Cooper‑Standard Holdings launches $1.1B 9.25% senior secured notes to refinance and extend debt
- Cooper‑Standard unit is issuing $1.10bn of 9.25% senior secured first‑lien notes due 2031, with multi‑entity guarantees. • Net proceeds plus cash will redeem shorter‑dated, higher‑coupon notes, replacing them with longer‑dated secured debt. • Financing centralizes senior secured guarantees, extends maturities, and forms part of Cooper‑Standard's capital‑structure plan.
CooperStandard launches $1.1 billion secured note to reshape debt profile
Cooper‑Standard Holdings’ wholly owned unit, Cooper‑Standard Automotive Inc., is pricing a private offering of $1.10 billion aggregate principal amount of 9.250% Senior Secured First Lien Notes due 2031, the company says. The new notes constitute senior secured obligations of the issuer and carry guarantees on a senior secured basis from CS Intermediate HoldCo 1 LLC and certain domestic subsidiaries that already guarantee other indebtedness. Cooper‑Standard Latin America B.V. provides a separate guarantee on a senior unsecured basis and also guarantees the issuer’s senior asset‑based revolving credit facility.
The company intends to use the net proceeds, together with cash on hand, to redeem several outstanding securities, including its 13.50% Cash Pay/PIK Toggle Senior Secured First Lien Notes due 2027, its 5.625% Cash Pay/10.625% PIK Toggle Senior Secured Third Lien Notes due 2027, and its 5.625% Senior Notes due 2026. The issuance is structured to pay applicable redemption prices, any premiums and related fees and expenses, representing a focused liability‑management step that replaces shorter‑dated and higher‑coupon obligations with a longer‑dated secured instrument.

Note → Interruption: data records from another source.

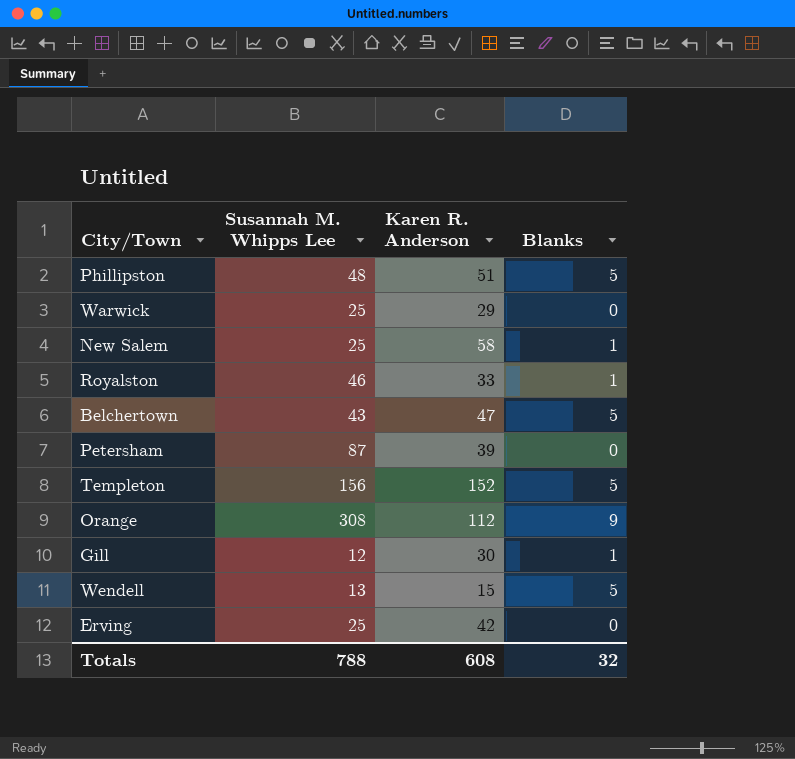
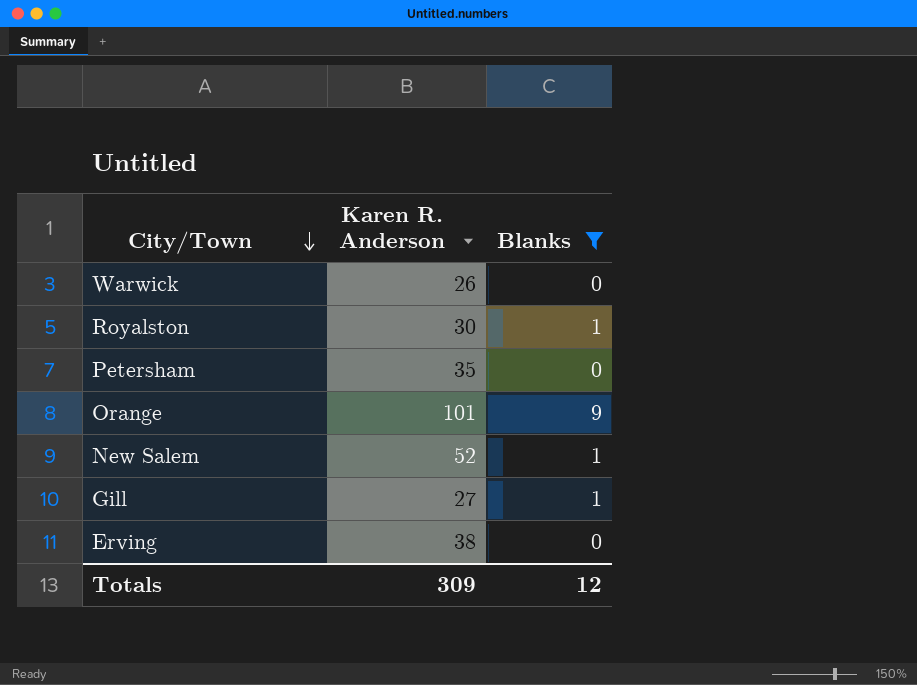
filter: none -> Blanks != 5
row order: none -> City/Town descending
column Susannah M. Whipps Lee | position: 2 -> none
Warwick | Karen R. Anderson: 29 -> 26
Royalston | Karen R. Anderson: 33 -> 30
Petersham | Karen R. Anderson: 39 -> 35
Orange | Karen R. Anderson: 112 -> 101
New Salem | Karen R. Anderson: 58 -> 52
Gill | Karen R. Anderson: 30 -> 27
Erving | Karen R. Anderson: 42 -> 38
Totals | Karen R. Anderson: 608 -> 309
Totals | Blanks: 32 -> 12

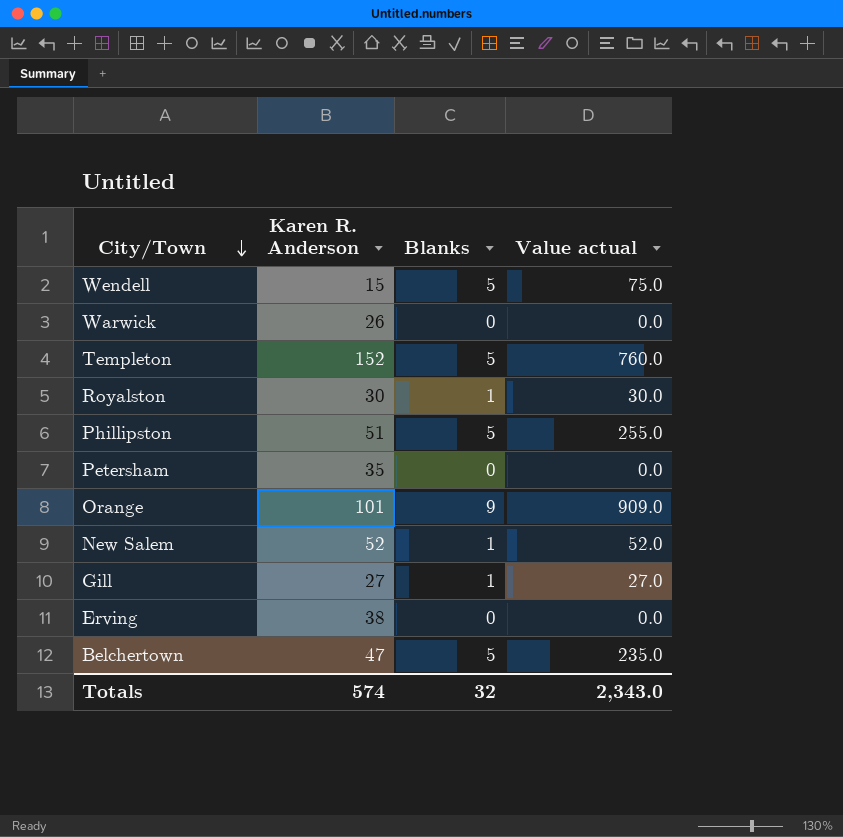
filter: Blanks != 5 -> none
column Value actual | formula: none -> [Karen R. Anderson] * [Blanks]
Totals | Karen R. Anderson: 309 -> 574
Totals | Blanks: 12 -> 32

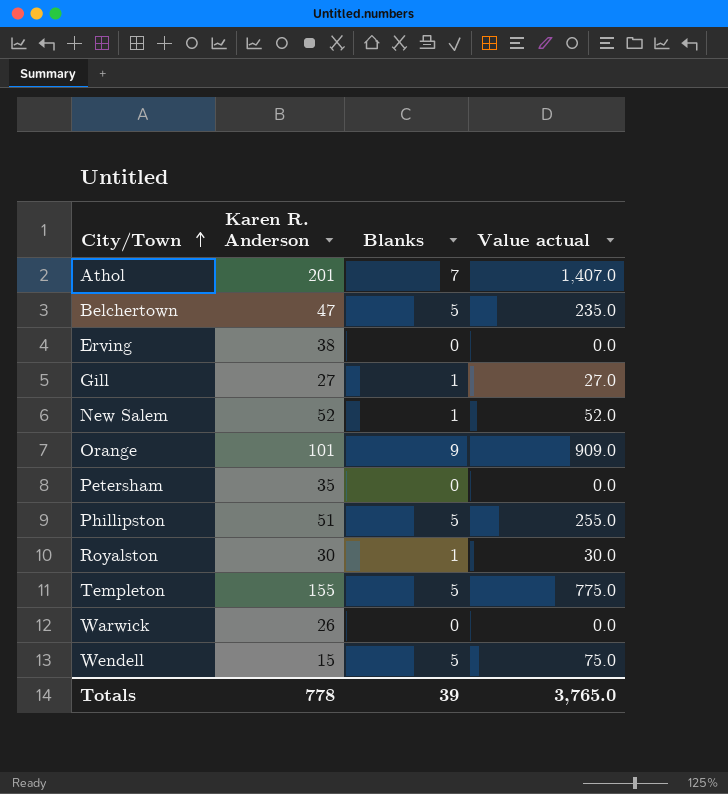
row order: City/Town descending -> City/Town ascending
row Athol: none -> 201 | 7 | 1,407.0
Templeton | Karen R. Anderson: 152 -> 155
Templeton | Value actual: 760.0 -> 775.0
Totals | Karen R. Anderson: 574 -> 778
Totals | Blanks: 32 -> 39
Totals | Value actual: 2,343.0 -> 3,765.0

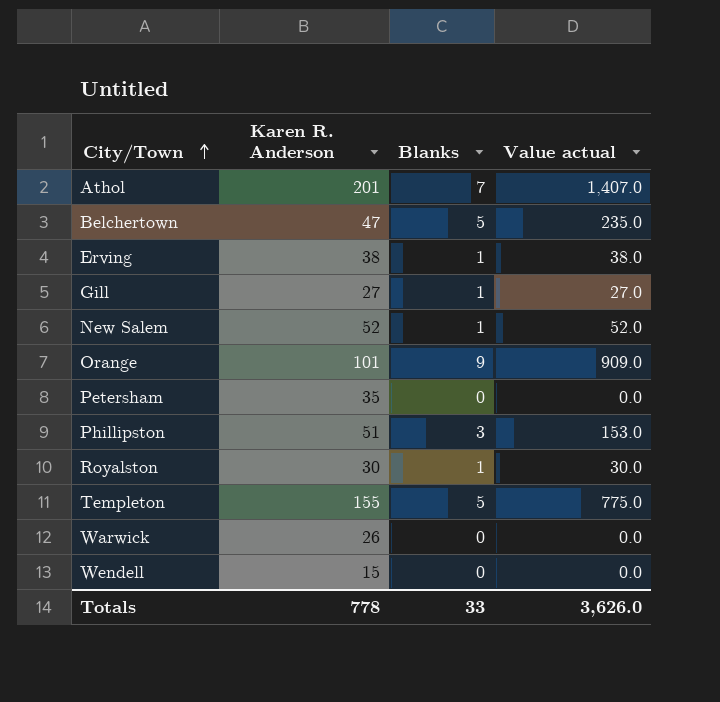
Erving | Blanks: 0 -> 1
Erving | Value actual: 0.0 -> 38.0
Phillipston | Blanks: 5 -> 3
Phillipston | Value actual: 255.0 -> 153.0
Wendell | Blanks: 5 -> 0
Wendell | Value actual: 75.0 -> 0.0
Totals | Blanks: 39 -> 33
Totals | Value actual: 3,765.0 -> 3,626.0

The offering, which is expected to close on March 4, 2026 subject to customary closing conditions, signals CooperStandard’s ongoing effort to extend maturities and consolidate secured claims around a first‑lien facility. Management frames the financing as part of a broader capital structure management plan for the automotive supplier, which operates in the sealing, fuel and brake delivery and fluid transfer systems market. The move centralises senior secured guarantees and links the refinancing to the company’s existing asset‑based revolver guarantees.
Placement and investor scope
The notes are being offered privately under exemptions from registration, available only to “qualified institutional buyers” under Rule 144A and to non‑U.S. persons outside the United States under Regulation S. The securities and guarantees are not being registered under the U.S. Securities Act or state laws.
Timing and legal notices
Cooper‑Standard emphasises that the release does not constitute an offer to sell or a solicitation to buy securities in any jurisdiction where unlawful, nor is it a notice of redemption or solicitation to purchase any referenced securities. The company reiterates that the notes may not be offered or sold in the United States to U.S. persons absent an applicable exemption.